Aim of the task: Lines from the one with "default configuration file;" to the end of the material, both included: print them exactly and print nothing else. Omit the pictures.

::::

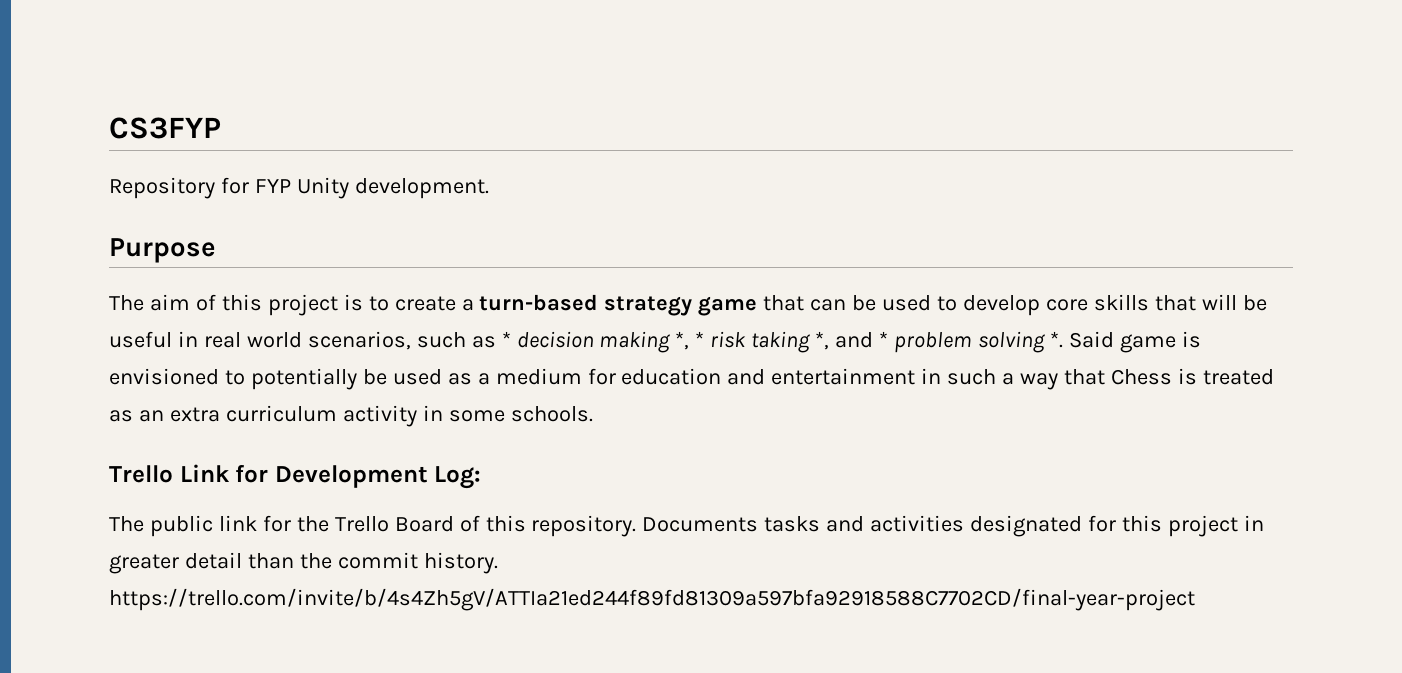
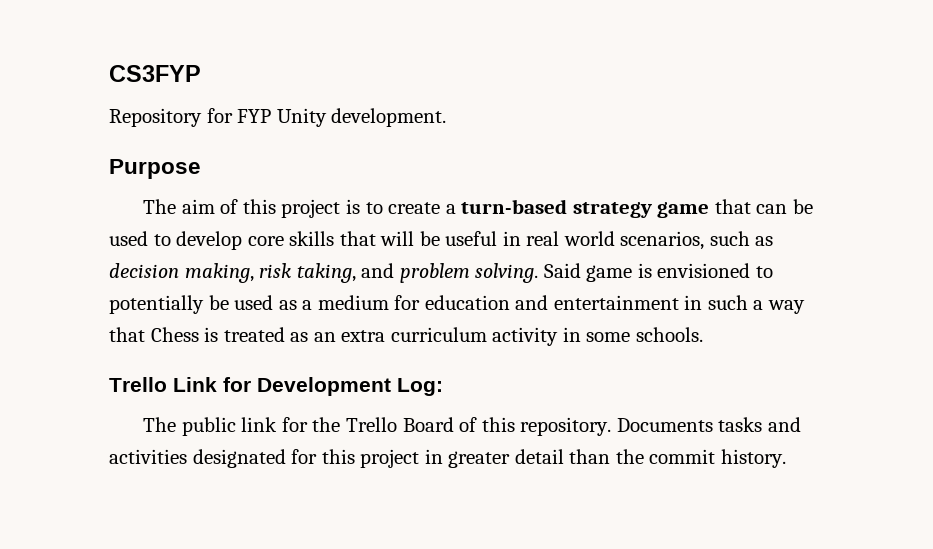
- The aim of this project is to create a turn-based strategy game that can be used to develop core skills that will be useful in real world scenarios, such as * decision making *, * risk taking *, and * problem solving *.
+ The aim of this project is to create a turn-based strategy game that can be used to develop core skills that will be useful in real world scenarios, such as decision making, risk taking, and problem solving.
- Documents tasks and activities designated for this project in greater detail than the commit history. https://trello.com/invite/b/4s4Zh5gV/ATTIa21ed244f89fd81309a597bfa92918588C7702CD/final-year-project
+ Documents tasks and activities designated for this project in greater detail than the commit history.

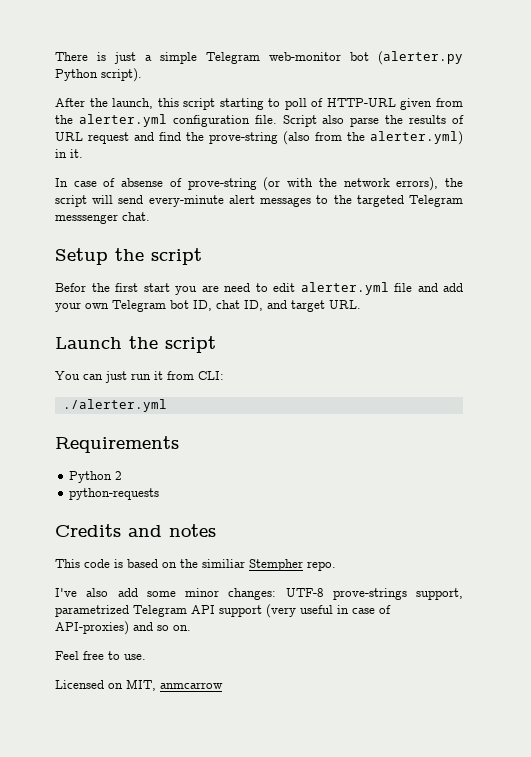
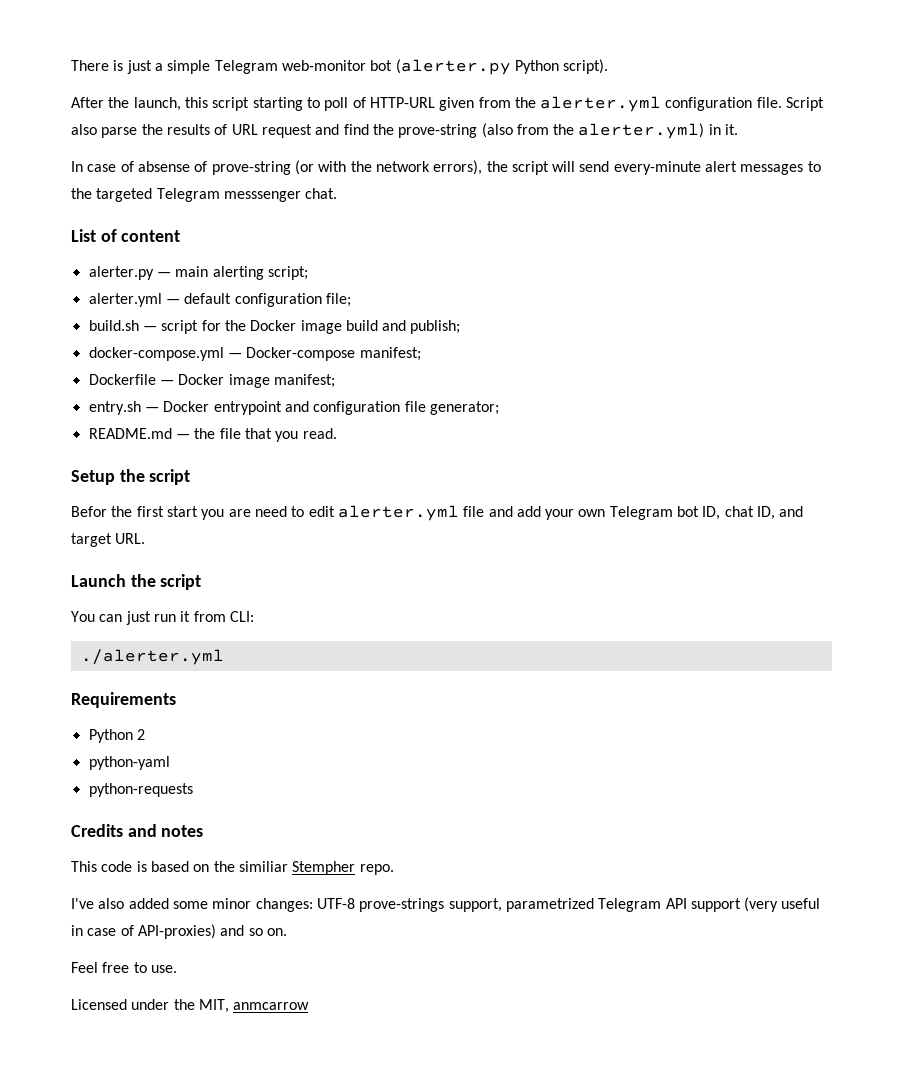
+ List of content
+ alerter.py — main alerting script;
+ alerter.yml — default configuration file;
+ build.sh — script for the Docker image build and publish;
+ docker-compose.yml — Docker-compose manifest;
+ Dockerfile — Docker image manifest;
+ entry.sh — Docker entrypoint and configuration file generator;
+ README.md — the file that you read.
+ python-yaml
- I've also add some minor changes: UTF-8 prove-strings support, parametrized Telegram API support (very useful in case of API-proxies) and so on.
+ I've also added some minor changes: UTF-8 prove-strings support, parametrized Telegram API support (very useful in case of API-proxies) and so on.
- Licensed on MIT, anmcarrow
+ Licensed under the MIT, anmcarrow

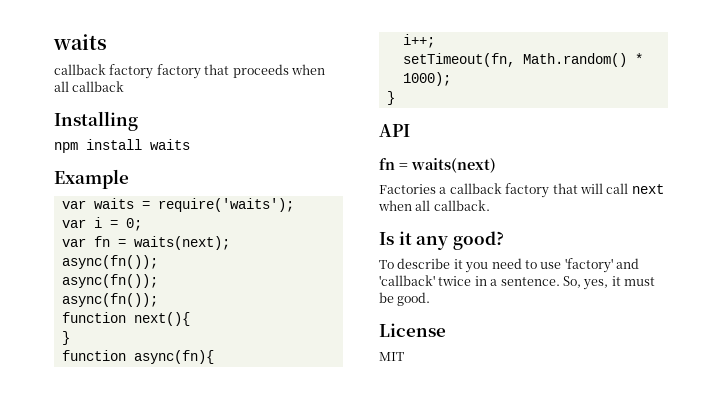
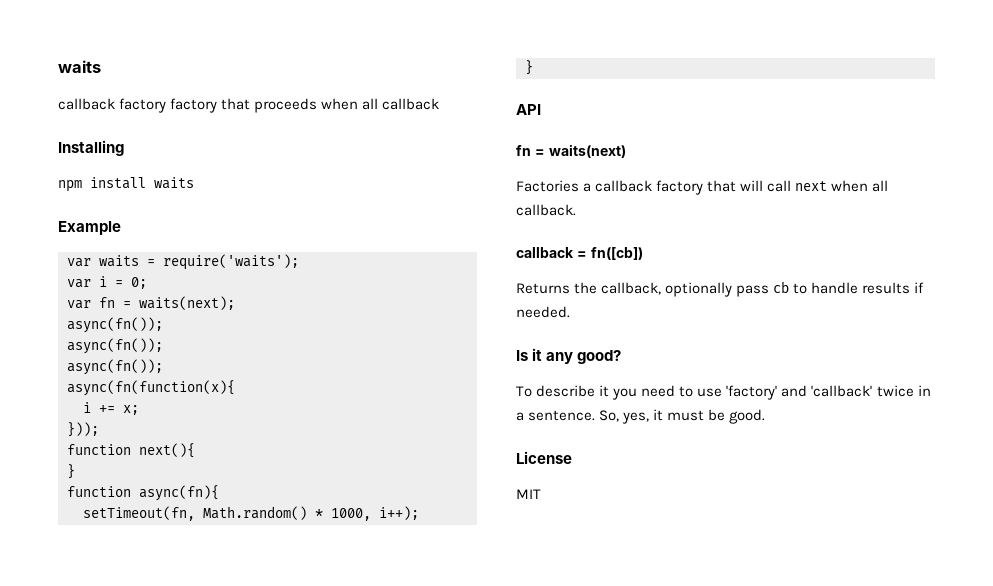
+ async(fn(function(x){
+ i += x;
+ }));
- i++;
- setTimeout(fn, Math.random() * 1000);
+ setTimeout(fn, Math.random() * 1000, i++);
+ callback = fn([cb])
+ Returns the callback, optionally pass cb to handle results if needed.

::::

Answer space:
+ alerter.yml — default configuration file;
+ build.sh — script for the Docker image build and publish;
+ docker-compose.yml — Docker-compose manifest;
+ Dockerfile — Docker image manifest;
+ entry.sh — Docker entrypoint and configuration file generator;
+ README.md — the file that you read.
+ python-yaml
- I've also add some minor changes: UTF-8 prove-strings support, parametrized Telegram API support (very useful in case of API-proxies) and so on.
+ I've also added some minor changes: UTF-8 prove-strings support, parametrized Telegram API support (very useful in case of API-proxies) and so on.
- Licensed on MIT, anmcarrow
+ Licensed under the MIT, anmcarrow

+ async(fn(function(x){
+ i += x;
+ }));
- i++;
- setTimeout(fn, Math.random() * 1000);
+ setTimeout(fn, Math.random() * 1000, i++);
+ callback = fn([cb])
+ Returns the callback, optionally pass cb to handle results if needed.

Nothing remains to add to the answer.